━━━ Input data
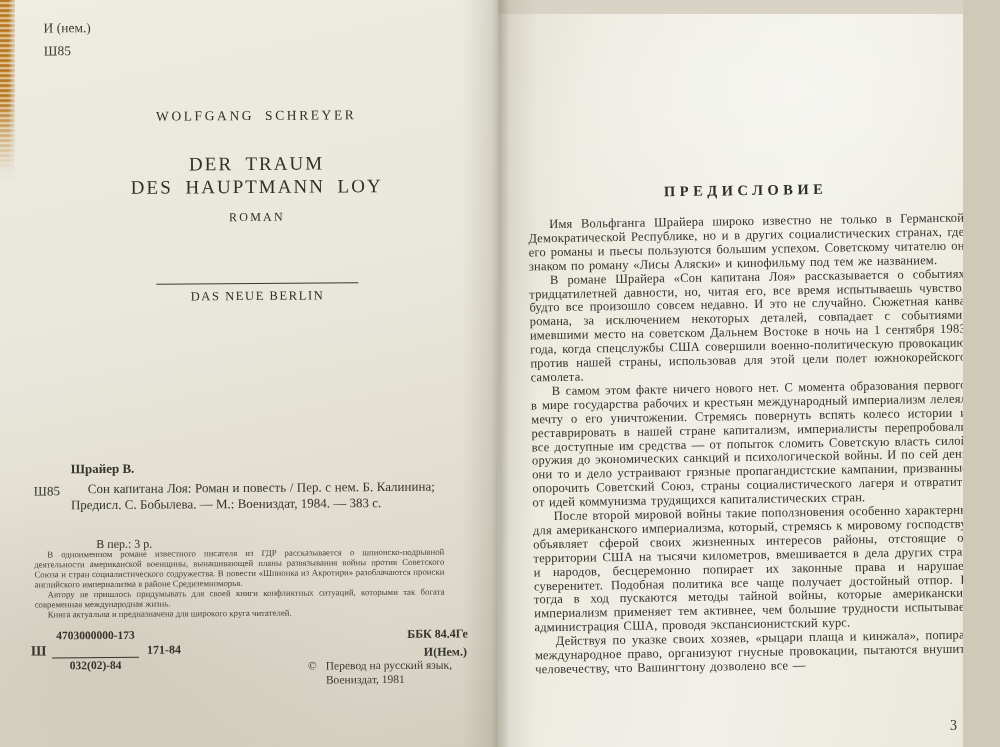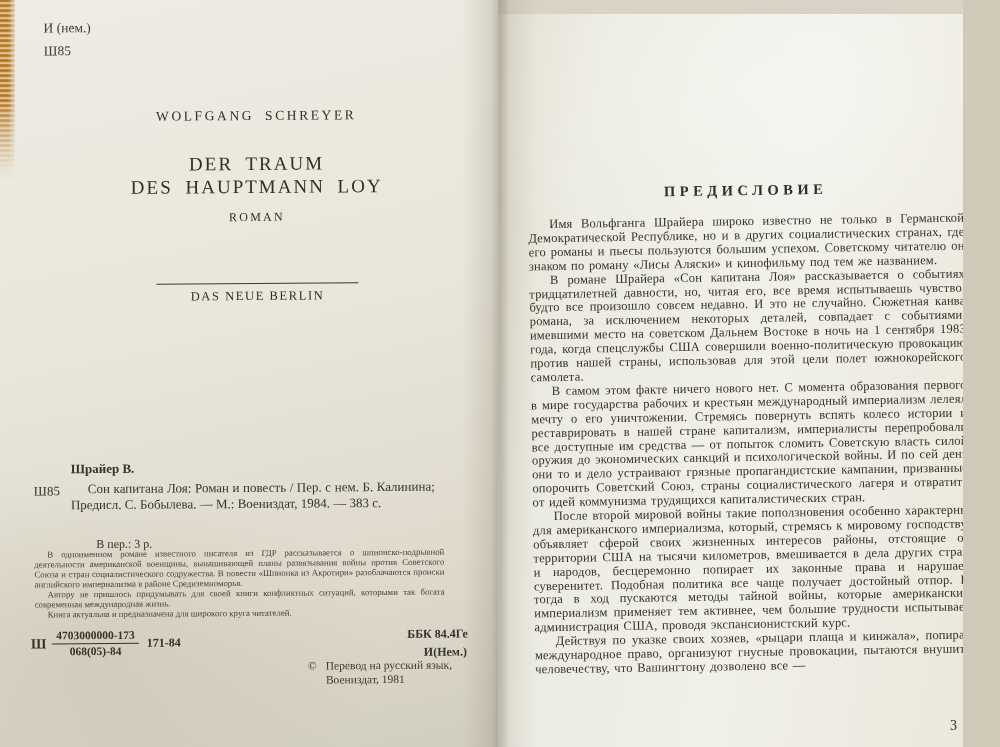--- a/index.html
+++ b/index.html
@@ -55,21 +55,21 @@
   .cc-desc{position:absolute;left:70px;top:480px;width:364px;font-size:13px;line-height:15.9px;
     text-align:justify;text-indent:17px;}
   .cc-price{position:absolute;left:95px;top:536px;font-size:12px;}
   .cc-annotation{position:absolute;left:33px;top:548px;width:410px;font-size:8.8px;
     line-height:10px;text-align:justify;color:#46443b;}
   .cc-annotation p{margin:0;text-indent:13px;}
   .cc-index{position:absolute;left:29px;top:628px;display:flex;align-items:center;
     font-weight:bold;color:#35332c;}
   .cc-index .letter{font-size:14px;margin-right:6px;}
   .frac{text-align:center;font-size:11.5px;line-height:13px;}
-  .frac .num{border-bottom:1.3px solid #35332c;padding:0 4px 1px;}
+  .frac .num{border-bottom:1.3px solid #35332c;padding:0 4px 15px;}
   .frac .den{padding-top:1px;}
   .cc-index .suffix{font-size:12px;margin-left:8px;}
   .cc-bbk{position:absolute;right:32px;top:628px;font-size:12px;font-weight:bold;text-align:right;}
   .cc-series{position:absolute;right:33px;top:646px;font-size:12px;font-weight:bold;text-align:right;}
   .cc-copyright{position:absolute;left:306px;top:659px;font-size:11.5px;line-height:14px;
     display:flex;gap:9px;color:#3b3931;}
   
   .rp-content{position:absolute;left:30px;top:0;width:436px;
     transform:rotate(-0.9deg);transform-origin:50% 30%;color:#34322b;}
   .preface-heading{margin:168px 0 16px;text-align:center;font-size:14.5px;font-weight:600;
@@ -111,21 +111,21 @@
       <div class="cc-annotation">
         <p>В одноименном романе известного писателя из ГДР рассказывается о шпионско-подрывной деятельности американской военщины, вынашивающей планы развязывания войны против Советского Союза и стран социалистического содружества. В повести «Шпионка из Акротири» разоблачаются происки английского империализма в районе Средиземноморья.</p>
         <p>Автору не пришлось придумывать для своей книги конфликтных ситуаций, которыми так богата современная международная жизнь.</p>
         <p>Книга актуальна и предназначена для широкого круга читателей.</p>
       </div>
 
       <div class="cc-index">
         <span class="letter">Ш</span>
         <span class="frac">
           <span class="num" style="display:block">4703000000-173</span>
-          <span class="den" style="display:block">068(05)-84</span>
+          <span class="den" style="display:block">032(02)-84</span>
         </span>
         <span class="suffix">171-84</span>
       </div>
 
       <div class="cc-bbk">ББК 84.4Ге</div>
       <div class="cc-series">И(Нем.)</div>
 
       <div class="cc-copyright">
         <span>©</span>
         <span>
━━━━━━
━━━ Input data
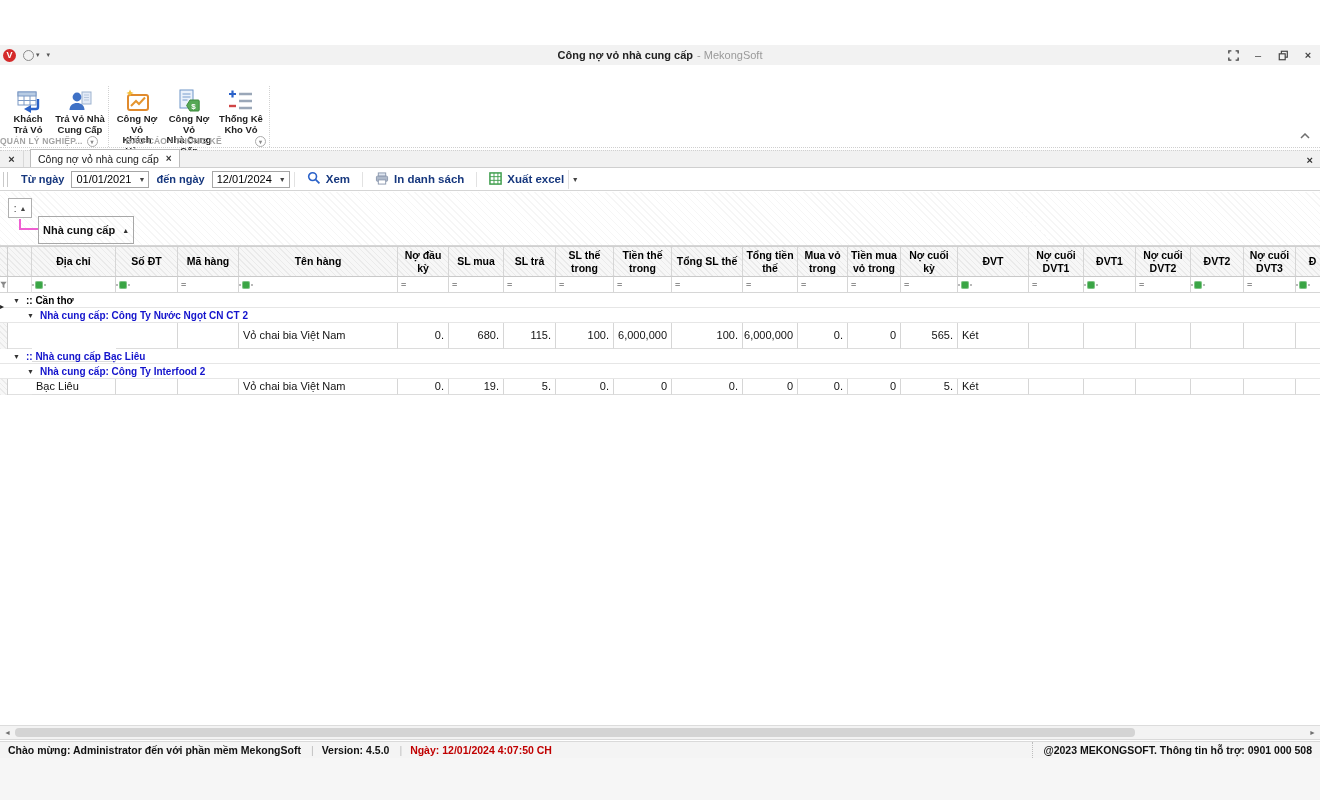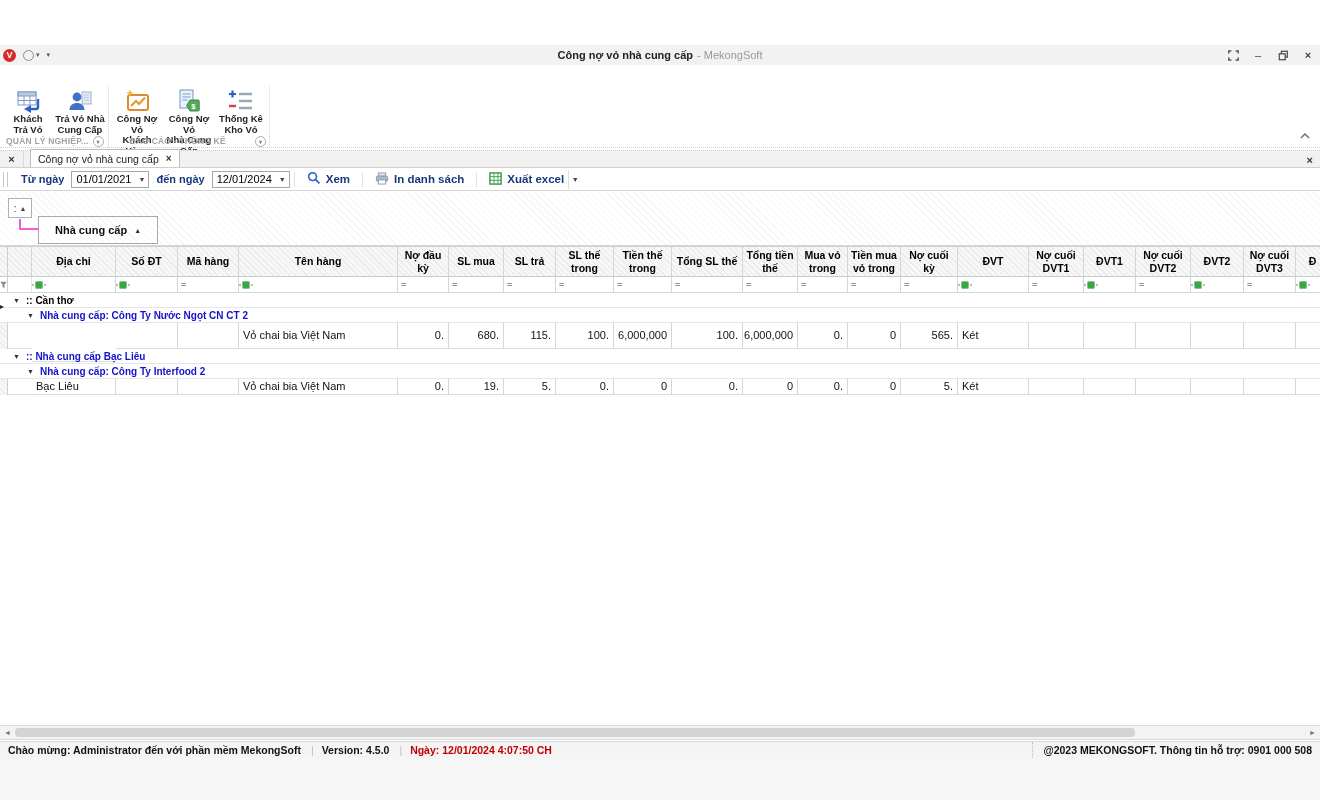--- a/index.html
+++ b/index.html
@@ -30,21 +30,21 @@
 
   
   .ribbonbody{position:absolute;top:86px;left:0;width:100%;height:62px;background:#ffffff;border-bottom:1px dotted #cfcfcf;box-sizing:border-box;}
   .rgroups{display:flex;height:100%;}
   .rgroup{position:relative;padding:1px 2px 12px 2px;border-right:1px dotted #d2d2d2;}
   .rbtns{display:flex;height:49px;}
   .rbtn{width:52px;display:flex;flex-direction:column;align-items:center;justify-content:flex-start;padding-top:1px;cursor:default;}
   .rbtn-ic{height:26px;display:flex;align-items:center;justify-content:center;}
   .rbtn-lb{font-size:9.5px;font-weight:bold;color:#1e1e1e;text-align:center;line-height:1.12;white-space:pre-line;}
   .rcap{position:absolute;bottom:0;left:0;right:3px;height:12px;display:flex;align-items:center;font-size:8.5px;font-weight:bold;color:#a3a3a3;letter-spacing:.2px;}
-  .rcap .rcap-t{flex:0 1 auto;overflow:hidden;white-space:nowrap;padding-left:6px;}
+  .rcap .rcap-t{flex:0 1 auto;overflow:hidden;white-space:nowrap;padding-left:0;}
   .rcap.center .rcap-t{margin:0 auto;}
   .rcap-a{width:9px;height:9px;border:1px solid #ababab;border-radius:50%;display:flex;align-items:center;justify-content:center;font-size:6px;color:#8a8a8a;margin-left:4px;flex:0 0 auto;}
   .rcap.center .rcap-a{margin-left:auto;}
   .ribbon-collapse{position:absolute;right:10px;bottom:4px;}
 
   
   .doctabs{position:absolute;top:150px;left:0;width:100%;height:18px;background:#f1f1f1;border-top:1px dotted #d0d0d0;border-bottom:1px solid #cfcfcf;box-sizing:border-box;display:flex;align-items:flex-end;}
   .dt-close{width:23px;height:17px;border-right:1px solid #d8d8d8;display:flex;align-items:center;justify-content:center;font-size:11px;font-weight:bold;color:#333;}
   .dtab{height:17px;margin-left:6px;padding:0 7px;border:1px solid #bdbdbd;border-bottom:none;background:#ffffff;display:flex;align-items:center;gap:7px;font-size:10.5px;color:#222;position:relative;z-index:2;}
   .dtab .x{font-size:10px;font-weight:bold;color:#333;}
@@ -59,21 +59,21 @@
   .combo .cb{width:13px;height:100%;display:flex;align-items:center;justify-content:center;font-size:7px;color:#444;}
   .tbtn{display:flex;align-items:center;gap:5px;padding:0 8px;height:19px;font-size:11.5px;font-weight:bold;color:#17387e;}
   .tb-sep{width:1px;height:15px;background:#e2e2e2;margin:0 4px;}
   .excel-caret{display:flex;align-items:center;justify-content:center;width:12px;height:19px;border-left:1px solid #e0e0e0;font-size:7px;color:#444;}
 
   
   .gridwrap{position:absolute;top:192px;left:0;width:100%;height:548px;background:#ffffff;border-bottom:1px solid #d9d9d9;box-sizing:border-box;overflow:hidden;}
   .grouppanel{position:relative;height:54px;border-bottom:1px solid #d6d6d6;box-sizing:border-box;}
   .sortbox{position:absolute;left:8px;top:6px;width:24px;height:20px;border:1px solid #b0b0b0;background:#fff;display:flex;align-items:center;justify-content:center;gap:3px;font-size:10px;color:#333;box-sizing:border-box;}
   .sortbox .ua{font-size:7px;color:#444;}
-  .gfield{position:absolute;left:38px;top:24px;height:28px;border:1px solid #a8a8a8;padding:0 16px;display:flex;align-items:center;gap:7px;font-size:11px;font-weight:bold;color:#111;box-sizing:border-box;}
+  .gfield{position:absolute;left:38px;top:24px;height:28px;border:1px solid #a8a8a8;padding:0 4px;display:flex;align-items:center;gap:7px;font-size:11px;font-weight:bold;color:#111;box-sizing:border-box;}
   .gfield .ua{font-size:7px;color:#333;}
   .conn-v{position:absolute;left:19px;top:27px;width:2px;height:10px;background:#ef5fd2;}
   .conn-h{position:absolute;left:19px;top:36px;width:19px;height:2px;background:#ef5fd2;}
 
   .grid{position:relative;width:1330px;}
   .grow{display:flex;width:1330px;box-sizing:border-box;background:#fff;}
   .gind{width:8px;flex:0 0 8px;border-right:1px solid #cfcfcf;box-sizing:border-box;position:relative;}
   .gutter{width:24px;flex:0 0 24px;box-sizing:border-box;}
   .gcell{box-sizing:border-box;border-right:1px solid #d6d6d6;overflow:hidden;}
━━━━━━
_What you will do_
Copy out, from the material above, each line in which the string "ffffff" is found.

_Output for this exercise_
   .ribbonbody{position:absolute;top:86px;left:0;width:100%;height:62px;background:#ffffff;border-bottom:1px dotted #cfcfcf;box-sizing:border-box;}
   .dtab{height:17px;margin-left:6px;padding:0 7px;border:1px solid #bdbdbd;border-bottom:none;background:#ffffff;display:flex;align-items:center;gap:7px;font-size:10.5px;color:#222;position:relative;z-index:2;}
   .gridwrap{position:absolute;top:192px;left:0;width:100%;height:548px;background:#ffffff;border-bottom:1px solid #d9d9d9;box-sizing:border-box;overflow:hidden;}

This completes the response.